__Task item__. Scan the entries for the word "none" and report how many lines contain it, as a number with no other words.

Exercise data section start

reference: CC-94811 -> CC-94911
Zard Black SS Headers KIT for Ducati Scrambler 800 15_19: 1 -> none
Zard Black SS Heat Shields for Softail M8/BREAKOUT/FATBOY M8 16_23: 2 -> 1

Exercise data section end
Exercise data section start

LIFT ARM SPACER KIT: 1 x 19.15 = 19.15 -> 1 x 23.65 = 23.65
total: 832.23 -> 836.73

Exercise data section end
Exercise data section start

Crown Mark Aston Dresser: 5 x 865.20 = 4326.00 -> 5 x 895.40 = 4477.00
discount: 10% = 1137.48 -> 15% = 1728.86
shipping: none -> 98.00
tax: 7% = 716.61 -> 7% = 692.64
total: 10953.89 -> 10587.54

Exercise data section end

__Answer space__. 2